Most of my blogging has been micro this month, which is appropriate since I’m hosting my blog on micro.blog now. It has really made a difference in my comfort level and ease-of-blogging; much lighter weight than WordPress. I don’t feel like I have to have a 1000+ word essay to bother posting (obviously).

I do want to get back into longer form, though. The reason I haven’t this month is because at the beginning of the month I was getting ready for my dissertation proposal defense. As soon as I passed that, I had to write my Institutional Review Board application. Once that was done, I had to write an application for a dissertation completion fellowship. And then when that was done, the IRB application came back with 7 revisions I needed to make. I did that this morning.

I didn’t think all this stuff would take 3 weeks. I thought it would be done in the first week of the month, that I’d sail through IRB (more the fool me!), and then be doing data collection already. I also thought that during that brief wait from IRB application to IRB approval (again, haha, brief, apparently they’re moving very slowly lately), I’d come up with a beautiful data collection and analysis workflow.

Let me tell you what. Based on my quick Googling and visiting my favorite resources on academic writing (okay, my one favorite, Raul Pacheco-Vega’s blog) and my lit review, people really don’t want to share the nitty gritty details of their qual data collection workflow/process. Usually, when I bump up against something like this, my instinct is to then be radically open with my own process and create a resource other people can use so they don’t have this problem. (See: the Intellectual Freedom Toolkit I created with W. when there was a book challenge at the school library where I worked.)

But, well, for now, I’m at a loss as to where to start. I went back to my syllabi for what we call babydocs at SILS, and it had some good stuff for navigating the early part of a PhD, but not as much project management lit as I would have liked. I’ll dig into my qual methods course syllabi next, but I suspect they won’t offer much either.

Everybody wants to tell you: 1. why a given research design is appropriate 2. big picture how to do those methods And of course those are SUPER IMPORTANT!

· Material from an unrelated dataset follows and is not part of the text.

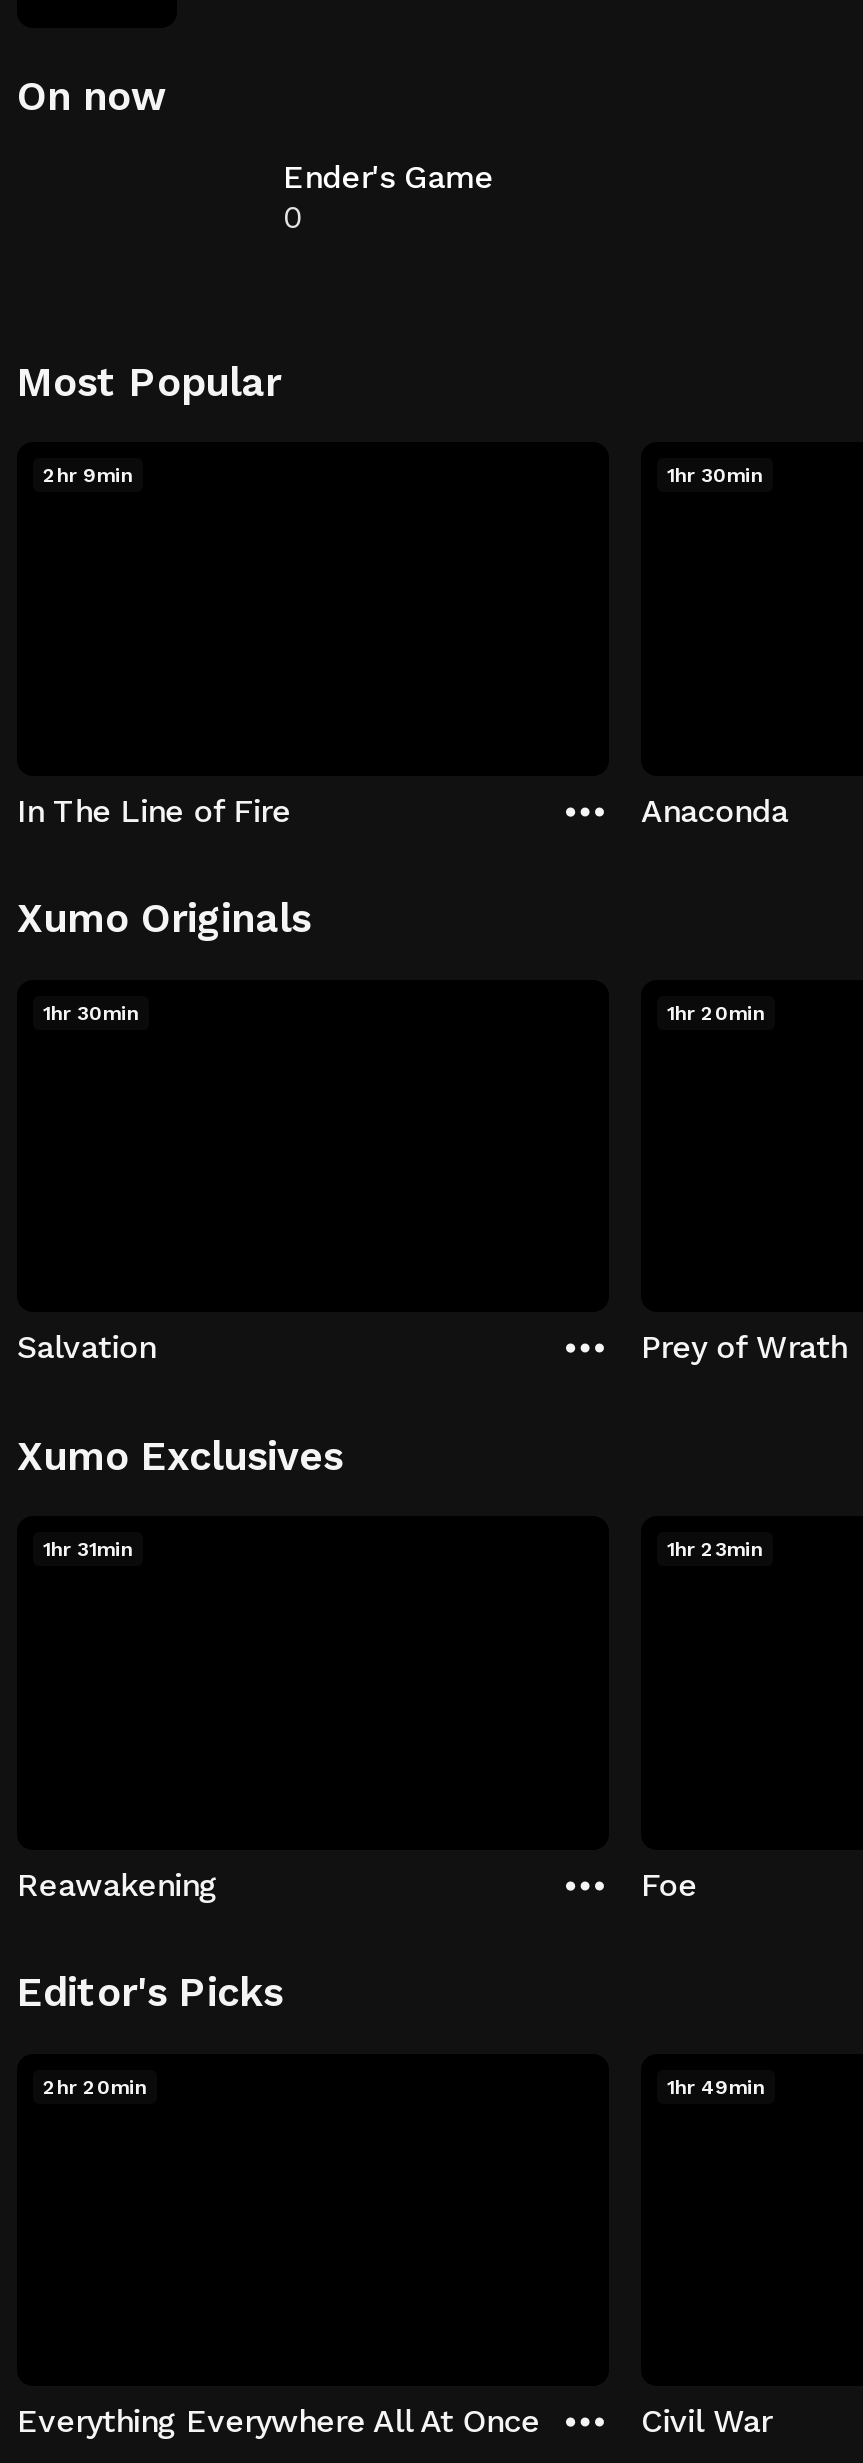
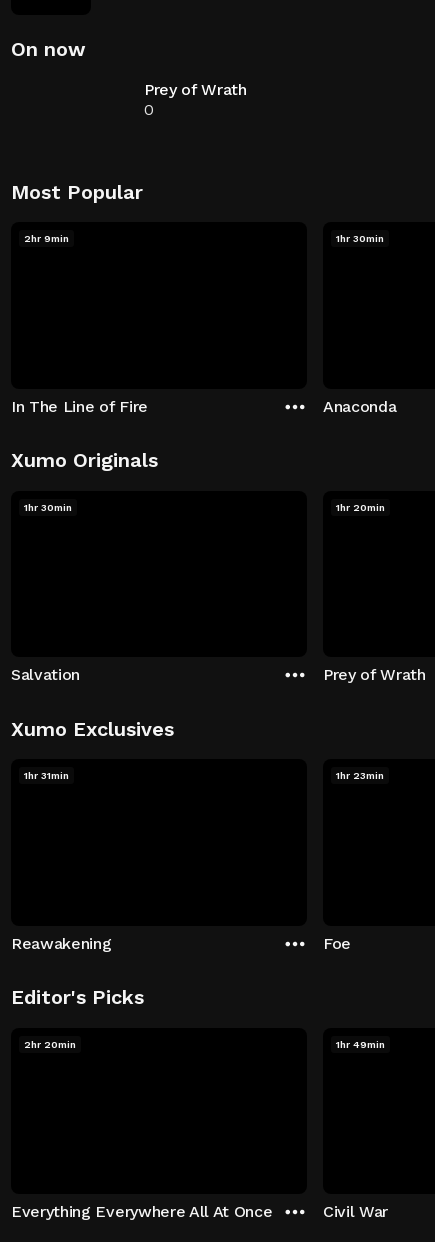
- Ender's Game
+ Prey of Wrath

But whoever is writing about like… Where they put their memos, and stuff - how they organize their workday when they’re doing fieldwork - esp. virtual fieldwork - well, I haven’t found those people yet. I’m sure someone must be writing about it. Not sure how much time I’ll spend before developing my own systems.

Here’s what I’ve got so far:

  • I’ll probably take field notes in my personal physical notebook, originally.
  • Then I’ll transcribe those into MaxQDA I guess?
  • I’ll use a digital recorder to record interviews and panels, then import and transcribe those in MaxQDA, too.
  • MaxQDA has space for coding memos, but I don’t know if there’s good spots in there for reflective memos, so I need to check into that. (Also I’m thoroughly pissed at myself that I can’t find my favorite qual research textbooks - Goodall’s Writing the New Ethnography and Coffey and Atkinson’s Making Sense of Qualitative Data. I might need to do some deep decluttering in the next week or so to try to track them down.) If MaxQDA doesn’t have a good spot for coding memos, I guess I’ll write reflective memos in… I don’t know. Word? I might do it in Scrivener though.
  • I’m definitely going to read some advice on dissertating with Scrivener.
  • I think I can pull webpages into MaxQDA, too, so that will be helpful.